How to stop a mouthy youngster?

Thanks for this reminder, I will try this as we work on “graduating” out of muzzle. I don’t know why I didn’t think of it, I have tried smacking with my hand, but he is way too fast & finds my efforts too entertaining. Children …

Tom Dorrence hs a video addressing this particular issue.

I have a young boy and had the same issue. What finally worked for me was that when he’d make a move to be mouthy, I would rub his mouth/nose on both sides until he lost interest in me and turned away. I saw this on a natural horsemanship website and thought “no way will this work” but I tried and after a few times it did. The theory was that he was attention seeking and once he got A LOT of it, he didn’t really want it any longer. Id typically stand like i was going to bridle him in order to be in control and it would give him an opportunity to do it and for me to rub safely. It wasn’t a hard/correction rub. It was just soft pressure and on both sides of his face. During this time, I also spent more time lunging him and if he kicked out or didn’t listen I’d get after him until he was doing exactly what I wanted, then lots of petting. I make sure and keep objects out of his reach (like a toddler), just while this training is going on initially and then introduce them back and when he went to get something, I was ready and corrected it exactly when I could tell he’s thinking about it. I also do “walking work”. in his halter after I ride him. He should walk when I walk, slow when I slow, trot when I jog and stop when I stop WITHOUT putting his face in my space. Lots of petting when done well also. I think it’s a leadership/obedience issue. I’d work on correcting the package. Likely not “just” the mouth. Really has worked wonders all around! Good luck!
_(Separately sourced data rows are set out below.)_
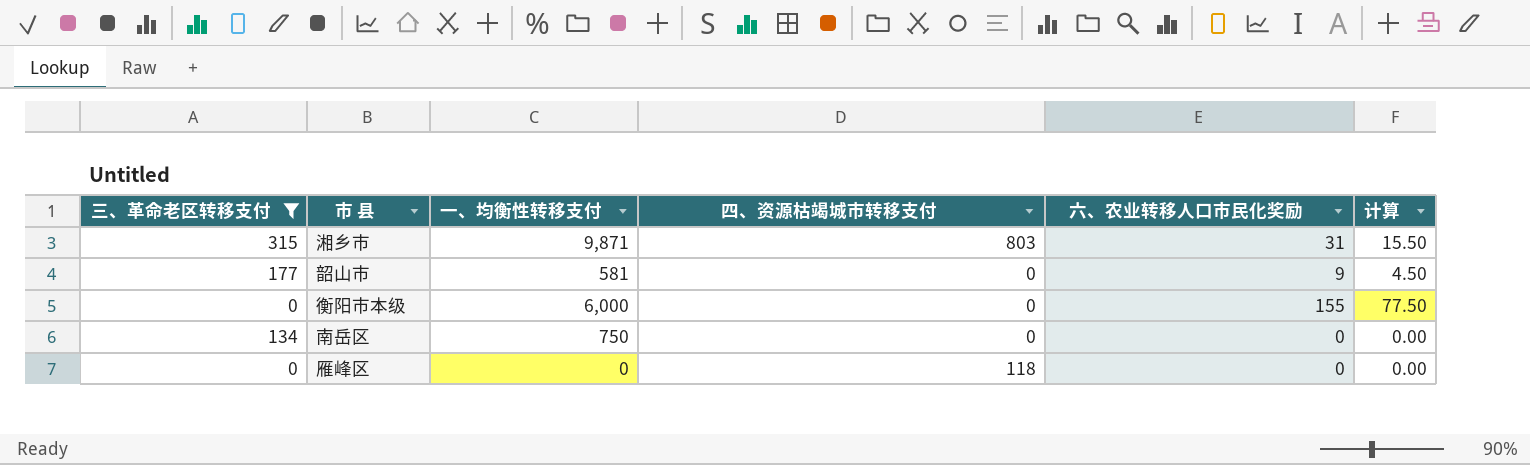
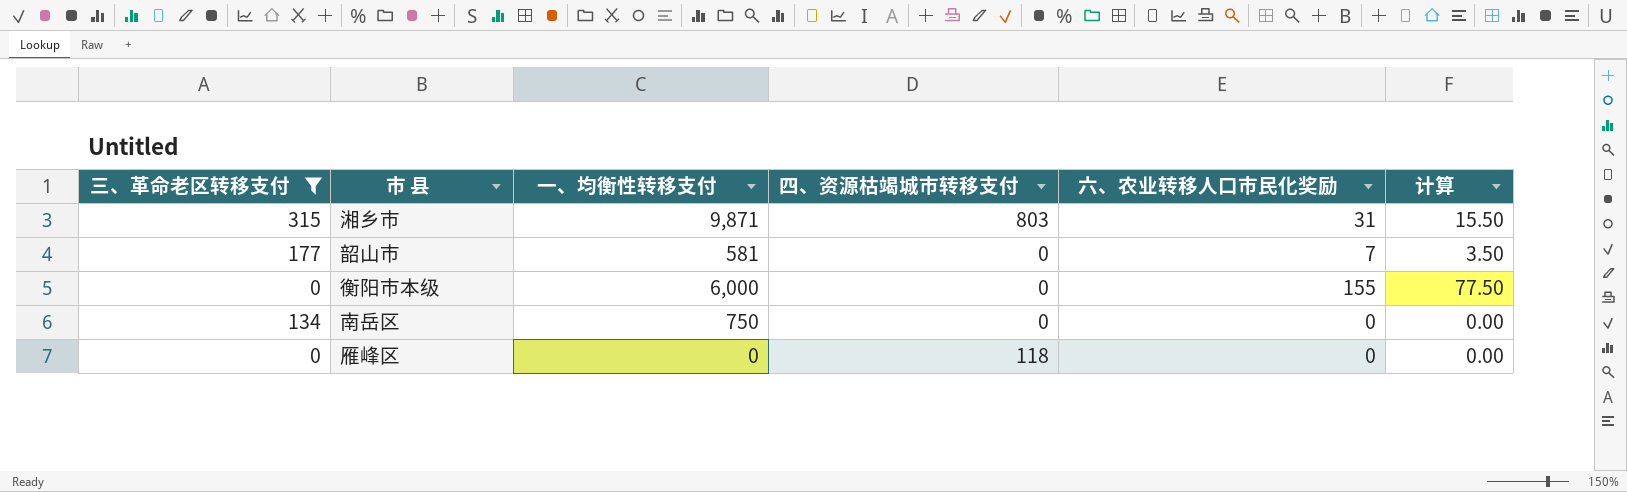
韶山市 | 六、农业转移人口市民化奖励: 9 -> 7
韶山市 | 计算: 4.50 -> 3.50

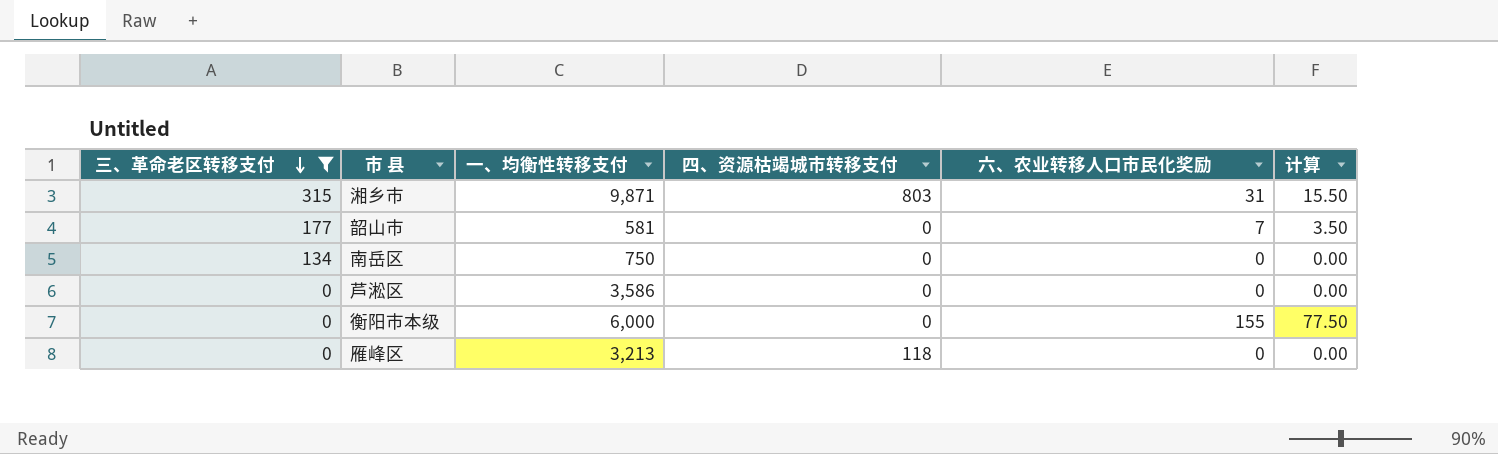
row order: none -> 三、革命老区转移支付 descending
row 芦淞区: none -> 0 | 3,586 | 0 | 0 | 0.00
雁峰区 | 一、均衡性转移支付: 0 -> 3,213

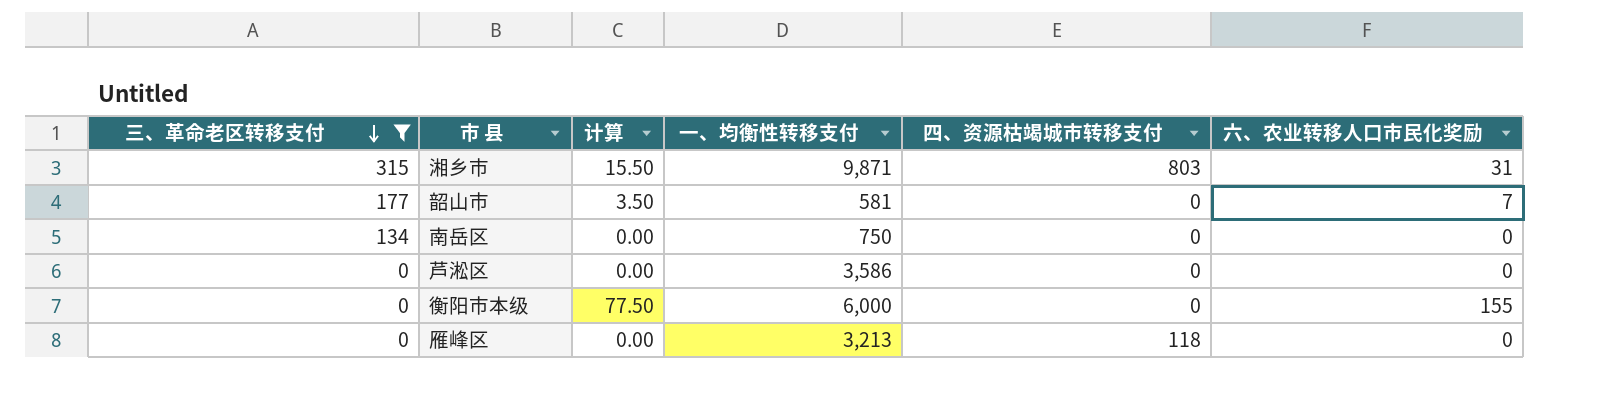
column 计算 | position: 6 -> 3

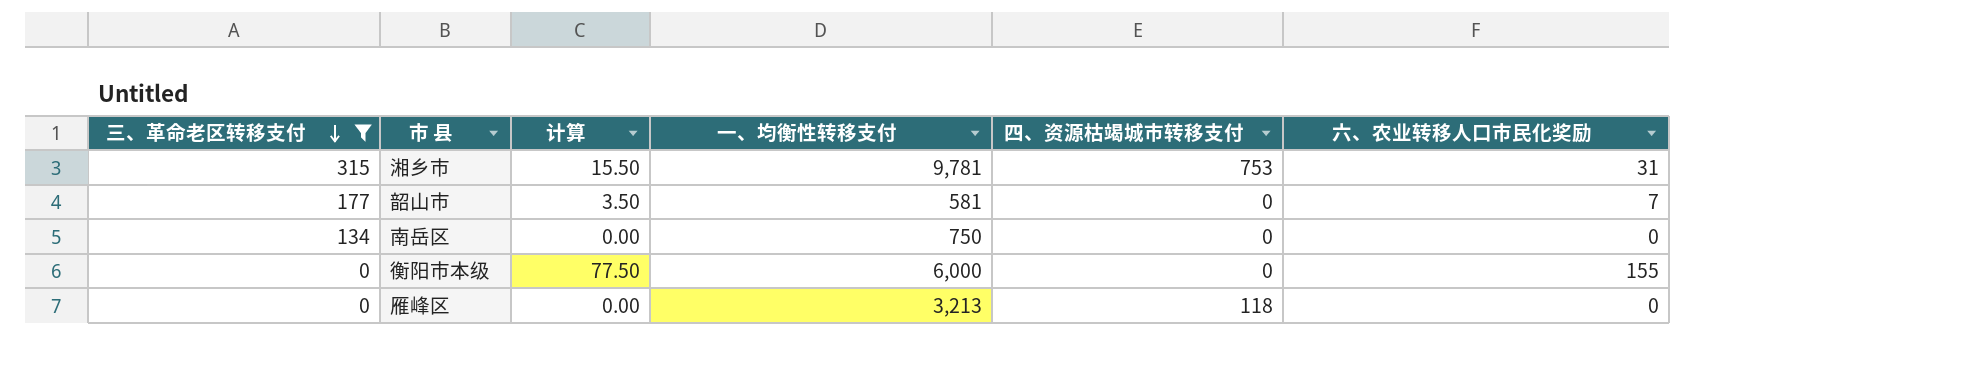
row 芦淞区: 0 | 0.00 | 3,586 | 0 | 0 -> none
湘乡市 | 一、均衡性转移支付: 9,871 -> 9,781
湘乡市 | 四、资源枯竭城市转移支付: 803 -> 753

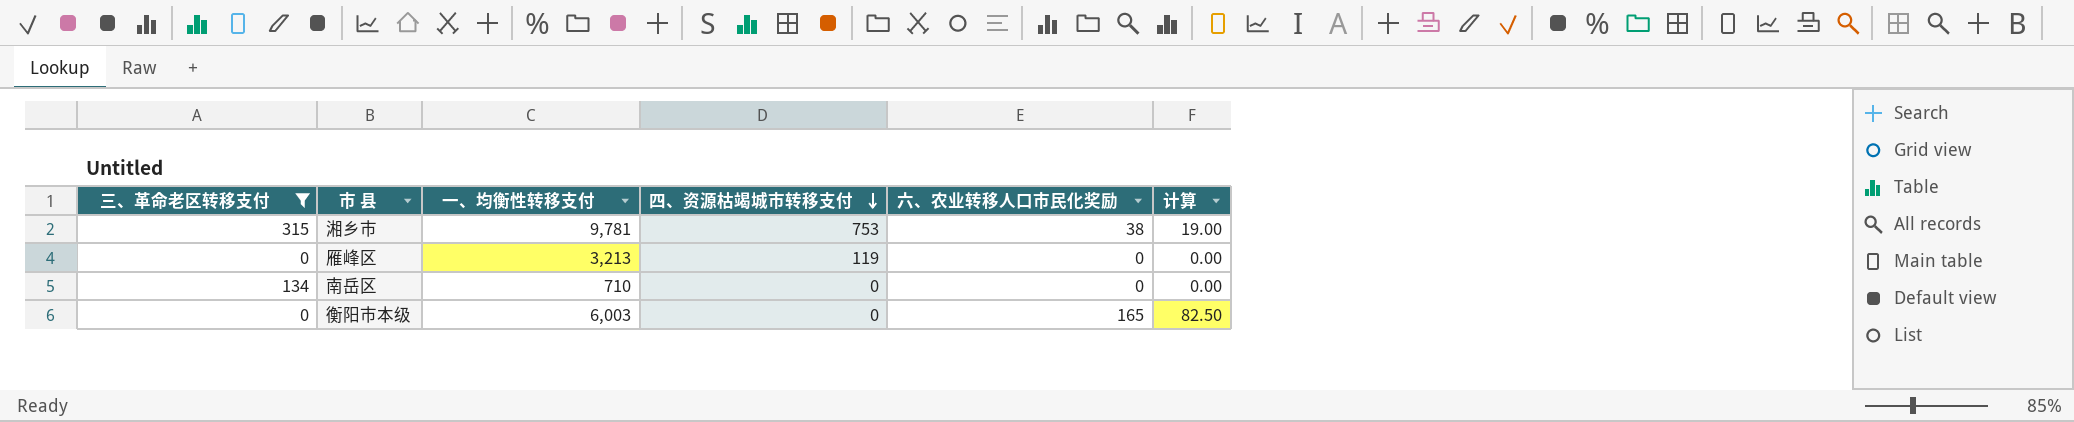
row order: 三、革命老区转移支付 descending -> 四、资源枯竭城市转移支付 descending
column 计算 | position: 3 -> 6
row 韶山市: 177 | 3.50 | 581 | 0 | 7 -> none
湘乡市 | 六、农业转移人口市民化奖励: 31 -> 38
湘乡市 | 计算: 15.50 -> 19.00
雁峰区 | 四、资源枯竭城市转移支付: 118 -> 119
南岳区 | 一、均衡性转移支付: 750 -> 710
衡阳市本级 | 一、均衡性转移支付: 6,000 -> 6,003
衡阳市本级 | 六、农业转移人口市民化奖励: 155 -> 165
衡阳市本级 | 计算: 77.50 -> 82.50

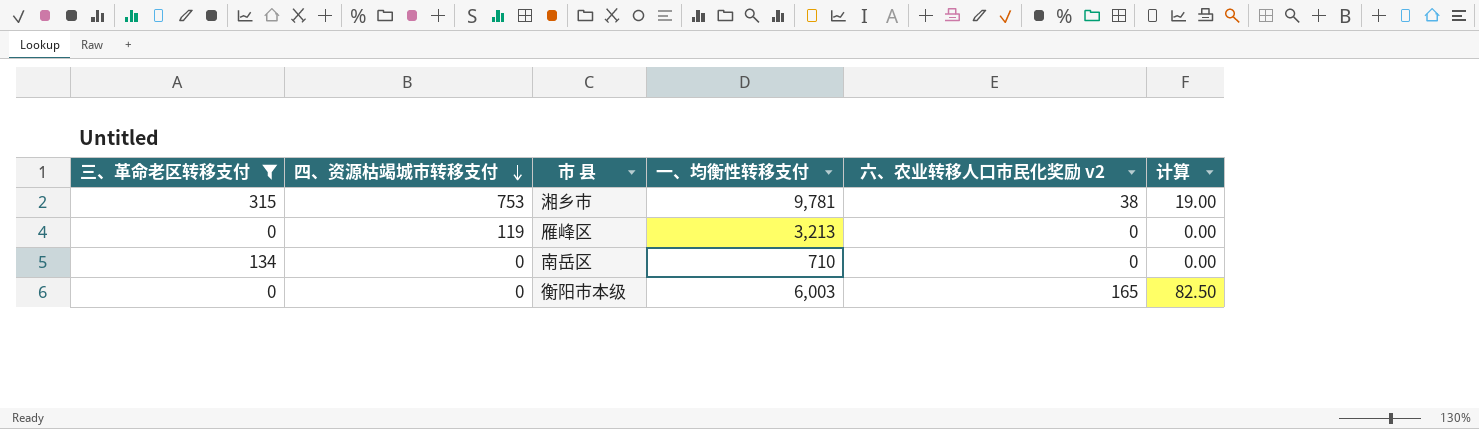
column 四、资源枯竭城市转移支付 | position: 4 -> 2
column name: 六、农业转移人口市民化奖励 -> 六、农业转移人口市民化奖励 v2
I’m not a voice of deep experience here. I had a TB who was like OPs, loved to pick and hold things in his mouth.
He was not a biter, just liked things in his mouth, especially soft things.
I ended up rubbing, lightly, my fingers across his gums (between lips and front teeth), not as a punishment but to scratch an itch.
I figure it’s like you get an itchy nose and only rubbing it hard will make that sensation go away.

I tried a rubber covered bit once and he ate chunks of it, so he was always in a big snaffle.

Ive judiciously tried it on other horses who were mouthy but biters.

Just wanted to come back to say THANK YOU to @EventerAJ for the crop trick!! I tried it yesterday to see if it would allow us to skip the Muzzle Which Works But We All Dislike It.

The crop worked great! Baby Monster was heinously offended at my newfound ability to actually reach him, of course. I informed him that I was happy not to offend him if he made better choices. He still decided to get 5 or 6 pops on the nose (more sound than anything else), but that was HUGE progress for an hour trail ride!

It did not bother my trusty pony horse at all. I got free entertainment from youngster flouncing & bouncing in a huff bc he wanted to nip that neck soooo badly, but mean ol’ mom ruined it with her tricksy tricks, hahaha.

He did not have any issues with the whip otherwise or afterwards, as punishment was only when he truly deserved it & we both knew it.

THANK YOUUUUU for this wonderful tool!

Le sigh. I put said obnoxious youngster out in the grown up field and someone bit the crap out of him – required stitches and an emergency vet visit over the weekend. So much more having the other horses teach him to keep his teeth to himself. :no:

Oh dear - the consequences of being obnoxious can definitely be expensive. I hope he will heal well!